→ **Task directions**:
How many of the lines in the data contain "body"? Give only the number.

(Data section Opens)

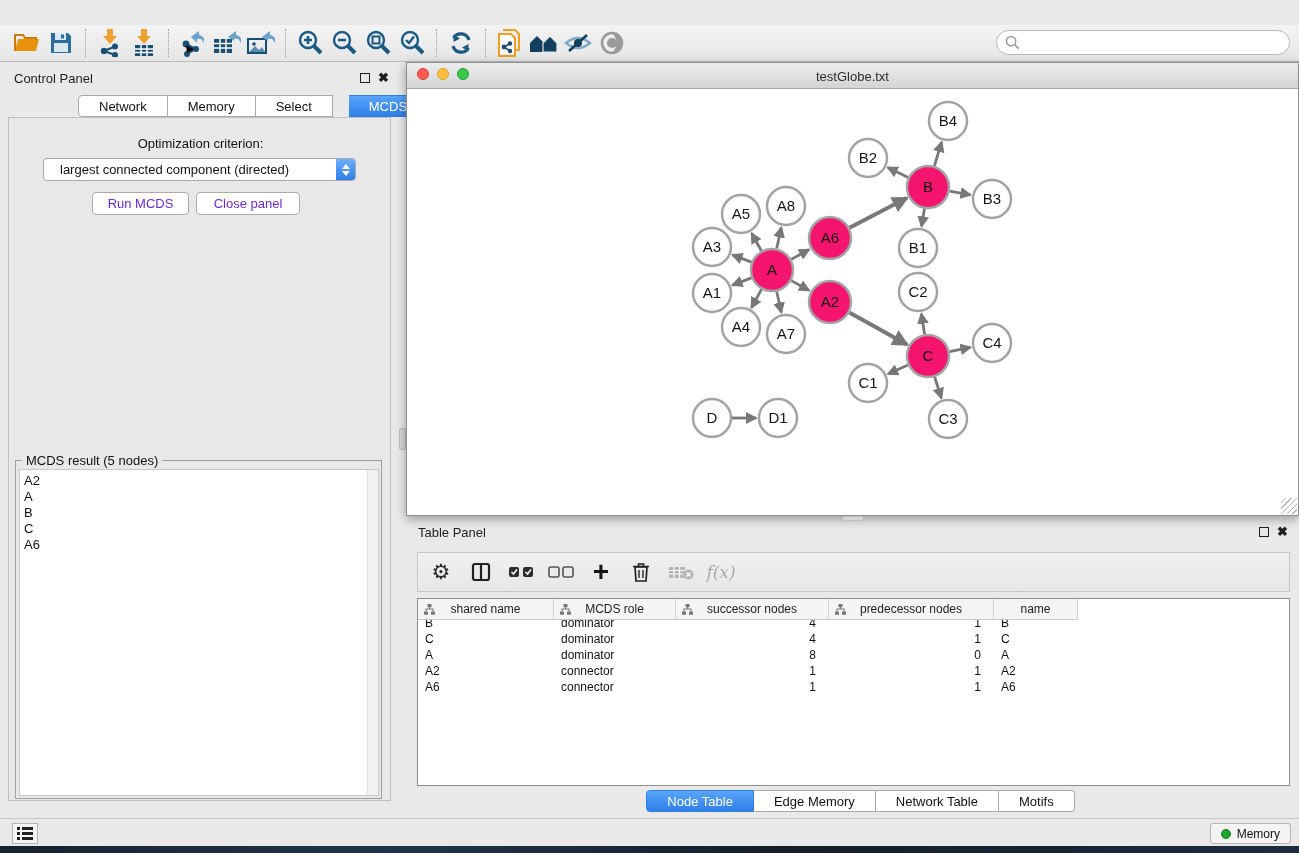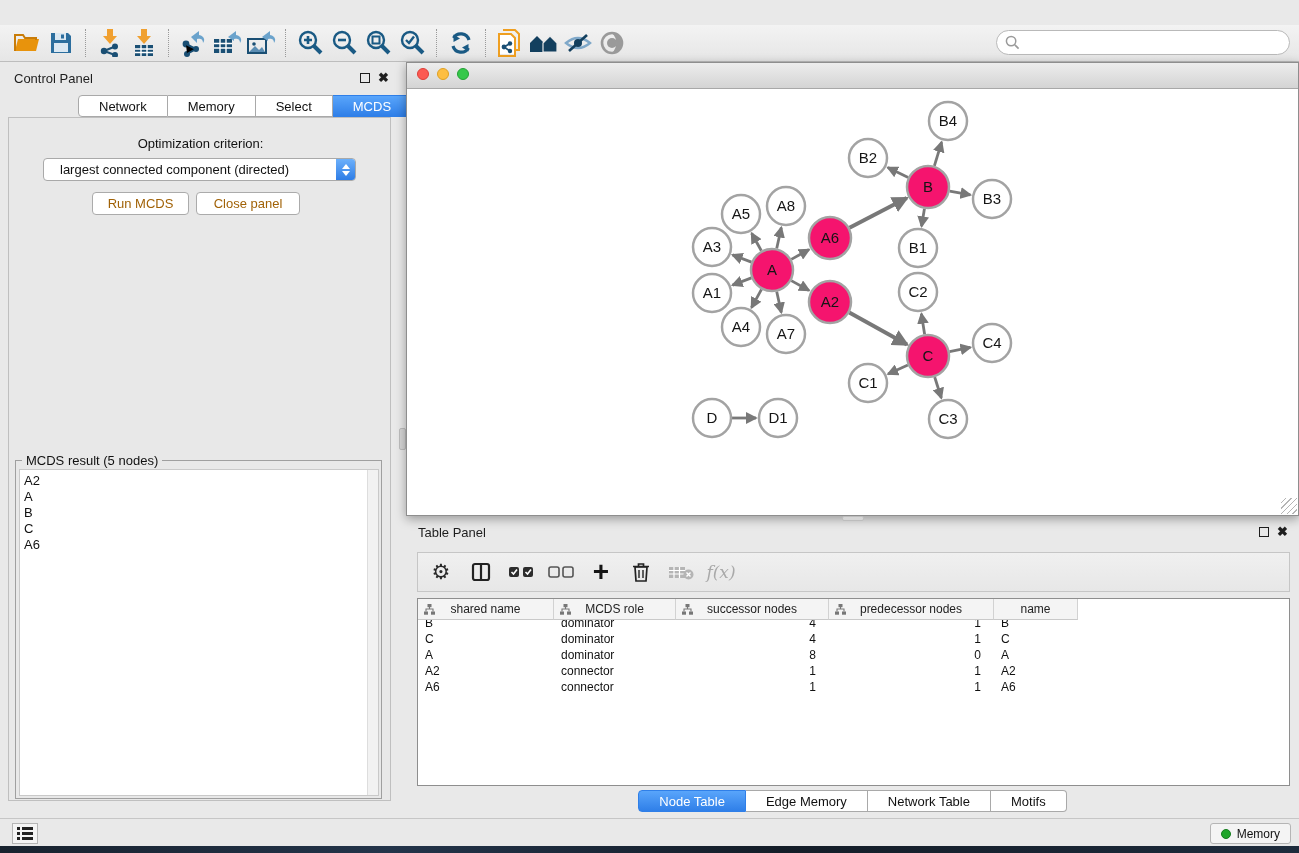--- a/index.html
+++ b/index.html
@@ -31,33 +31,33 @@
   
   .cp-header { position:absolute; left:14px; top:71px; font-size:13px; color:#1e1e1e; }
   .panel-btns { position:absolute; display:flex; gap:8px; align-items:center; }
   .float-box { width:10px; height:10px; border:1.5px solid #1e1e1e; }
   .close-x { font-size:13px; font-weight:bold; color:#1e1e1e; line-height:10px; }
   .cp-tabs { position:absolute; left:78px; top:95px; display:flex; }
   .seg-tab { height:22px; padding:0 20px; background:#fff; border:1px solid #a9a9a9; border-left:none;
     font-size:13px; color:#111; display:flex; align-items:center; }
   .seg-tab:first-child { border-left:1px solid #a9a9a9; border-radius:4px 0 0 4px; }
   .seg-tab:last-child { border-radius:0 4px 4px 0; }
-  .seg-tab.active { background:linear-gradient(#59a5fb,#2f7fe8); border-color:#2f7fe8; color:#fff; }
+  .seg-tab.active { background:linear-gradient(#59a5fb,#2f7fe8); border-color:#2f7fe8; color:#fff;margin-left:16px; }
   .cp-content { position:absolute; left:8px; top:117px; width:383px; height:684px;
     background:#e8e8e8; border:1px solid #bfbfbf; }
   .opt-label { position:absolute; left:0; width:383px; top:18px; text-align:center; font-size:13px; color:#111; }
   .criterion { position:absolute; left:34px; top:40px; width:313px; height:23px; background:#fff;
     border:1px solid #a9a9a9; border-radius:4px; font-size:13px; color:#111; display:flex; align-items:center;
     padding-left:16px; }
   .stepper { position:absolute; right:0px; top:0px; width:19px; height:21px; border-radius:0 3px 3px 0;
     background:linear-gradient(#6cb0fb,#2e7de6); display:flex; flex-direction:column; align-items:center; justify-content:center; gap:2px; }
   .tri-up { width:0; height:0; border-left:4px solid transparent; border-right:4px solid transparent; border-bottom:5px solid #fff; }
   .tri-dn { width:0; height:0; border-left:4px solid transparent; border-right:4px solid transparent; border-top:5px solid #fff; }
   .cp-btn { position:absolute; top:74px; height:23px; background:#fff; border:1px solid #ababab; border-radius:4px;
-    font-size:13px; color:#a16207; display:flex; align-items:center; justify-content:center; }
+    font-size:13px; color:#6d28d9; display:flex; align-items:center; justify-content:center; }
   .fieldset { position:absolute; left:6px; top:342px; width:367px; height:339px; border:1px solid #9f9f9f; }
   .fieldset .legend { position:absolute; left:6px; top:-8px; background:#e8e8e8; padding:0 4px; font-size:13px; color:#111; }
   .result-list { position:absolute; left:3px; top:8px; width:360px; height:327px; background:#fff;
     border:1px solid #c9c9c9; font-size:13px; color:#111; padding:3px 0 0 4px; line-height:16px; }
   .result-scroll { position:absolute; right:0; top:0; width:11px; height:100%; background:#f2f2f2; border-left:1px solid #ddd; }
 
   
   .net-window { position:absolute; left:406px; top:62px; width:893px; height:454px;
     border:1px solid #8e8e8e; box-shadow:0 3px 10px rgba(0,0,0,0.35); background:#fff; }
   .net-titlebar { position:absolute; left:0; top:0; width:100%; height:26px;
@@ -285,20 +285,21 @@
 
   <div class="v-handle"></div>
 
   <div class="net-window">
     <div class="net-titlebar">
       <div class="lights" style="left:10px;">
         <div class="light red"></div>
         <div class="light yellow"></div>
         <div class="light green"></div>
       </div>
+      <div class="title">testGlobe.txt</div>
     </div>
     <div class="net-canvas">
       <svg id="graph-svg" width="891" height="426" viewBox="0 0 891 426">
         <defs>
           <marker id="arrowhead" viewBox="0 0 10 10" refX="8.5" refY="5" markerWidth="4.2" markerHeight="4.2" orient="auto" markerUnits="strokeWidth">
             <path d="M0,0 L10,5 L0,10 z" fill="#787878"></path>
           </marker>
         </defs>
       <line x1="344.4575854193549" y1="188.87459225591394" x2="325.5424145806451" y2="196.12540774408606" stroke="#787878" stroke-width="2.8" marker-end="url(#arrowhead)"></line>
           <line x1="344.4575854193549" y1="173.12540774408606" x2="325.5424145806451" y2="165.87459225591394" stroke="#787878" stroke-width="2.8" marker-end="url(#arrowhead)"></line>

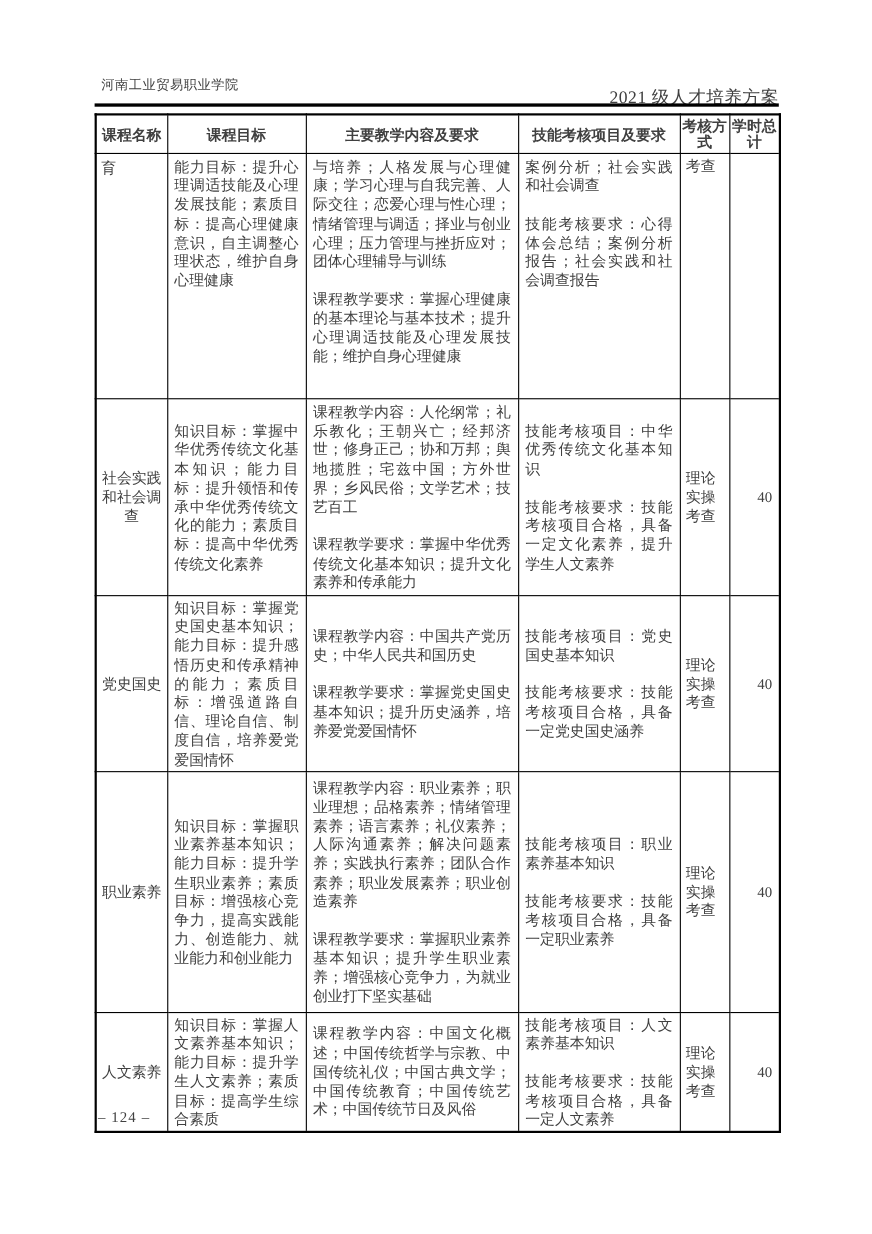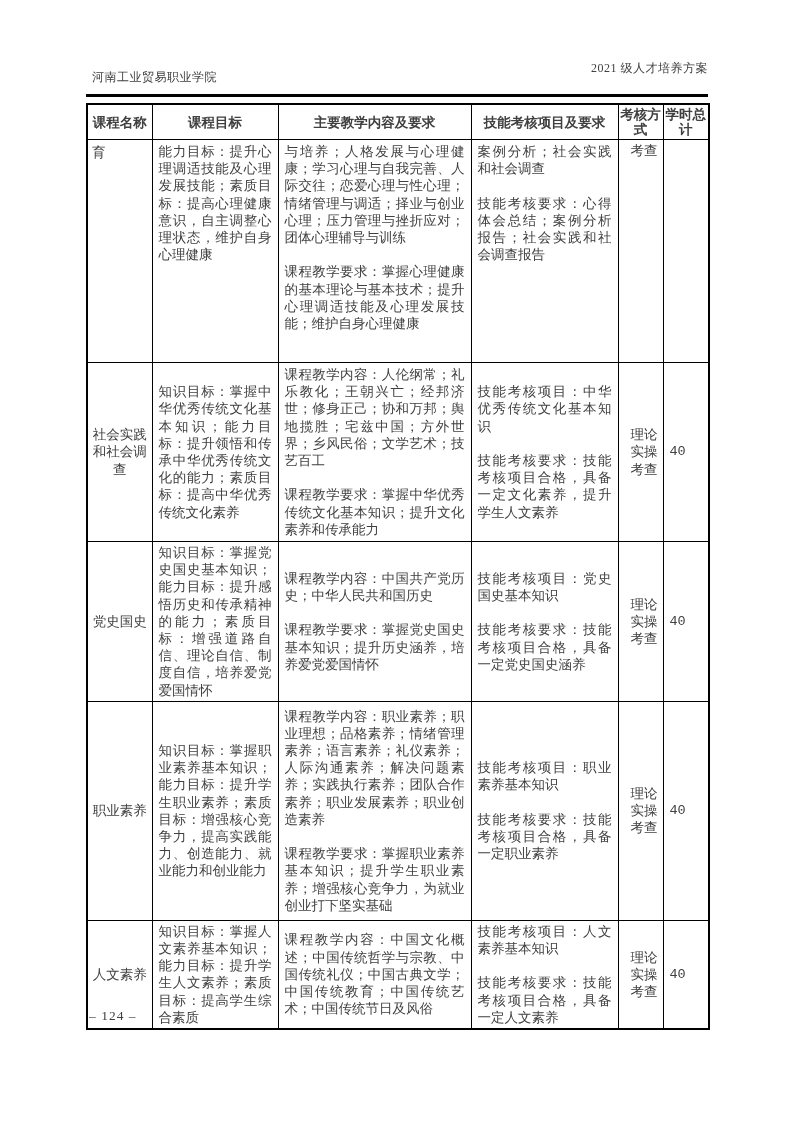--- a/index.html
+++ b/index.html
@@ -2,21 +2,21 @@
 <html><head>
 <meta charset="utf-8">
 <style>
   html,body{margin:0;padding:0;background:#ffffff;}
   .page{
     position:relative;width:793px;height:1122px;background:#fff;
     font-family:"Liberation Serif","DejaVu Serif",serif;color:#404040;
     overflow:hidden;
   }
   .hdr-left{position:absolute;left:92px;top:69px;font-size:12px;letter-spacing:.5px;white-space:nowrap;}
-  .hdr-right{position:absolute;right:85px;top:60px;font-size:12px;letter-spacing:.5px;white-space:nowrap;}
+  .hdr-right{position:absolute;right:85px;top:79px;font-size:16px;letter-spacing:.5px;white-space:nowrap;}
   .hdr-rule{position:absolute;left:86px;top:94px;width:622px;height:3px;background:#000;}
   table.course{
     position:absolute;left:86px;top:103px;width:622px;
     border-collapse:collapse;table-layout:fixed;
     border:2px solid #000;
   }
   .course th,.course td{border:1px solid #000;overflow:hidden;margin-left:24px;}
   .course th{
     font-size:13.5px;font-weight:bold;text-align:center;vertical-align:middle;
     line-height:15px;padding:2px 1px;
@@ -27,22 +27,22 @@
   tr.hrow{height:32px;}
   tr.r1{height:223px;}
   tr.r2{height:179px;}
   tr.r3{height:147px;}
   tr.r4{height:219px;}
   tr.r5{height:105px;}
   td.cell-course{text-align:center;padding:2px 4px;}
   td.cell-course.v-top{text-align:left;padding-top:4px;}
   td.pre{white-space:pre-line;text-align:justify;}
   td.v-top{vertical-align:top;padding-top:3px;}
-  td.cell-method{text-align:right;padding:2px 5px;}
-  td.cell-hours{text-align:left;font-family:Liberation Mono, monospace;}
+  td.cell-method{text-align:left;padding:2px 5px;}
+  td.cell-hours{text-align:right;}
   .footer{position:absolute;left:89px;top:1008px;font-size:13.5px;letter-spacing:1px;white-space:nowrap;}
 </style>
 </head>
 <body>
 
 <div class="page">
 
   <span class="hdr-left">河南工业贸易职业学院</span>
   <span class="hdr-right">2021 级人才培养方案</span>
   <div class="hdr-rule"></div>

(Data section Closes)

→ **Answer box**:
2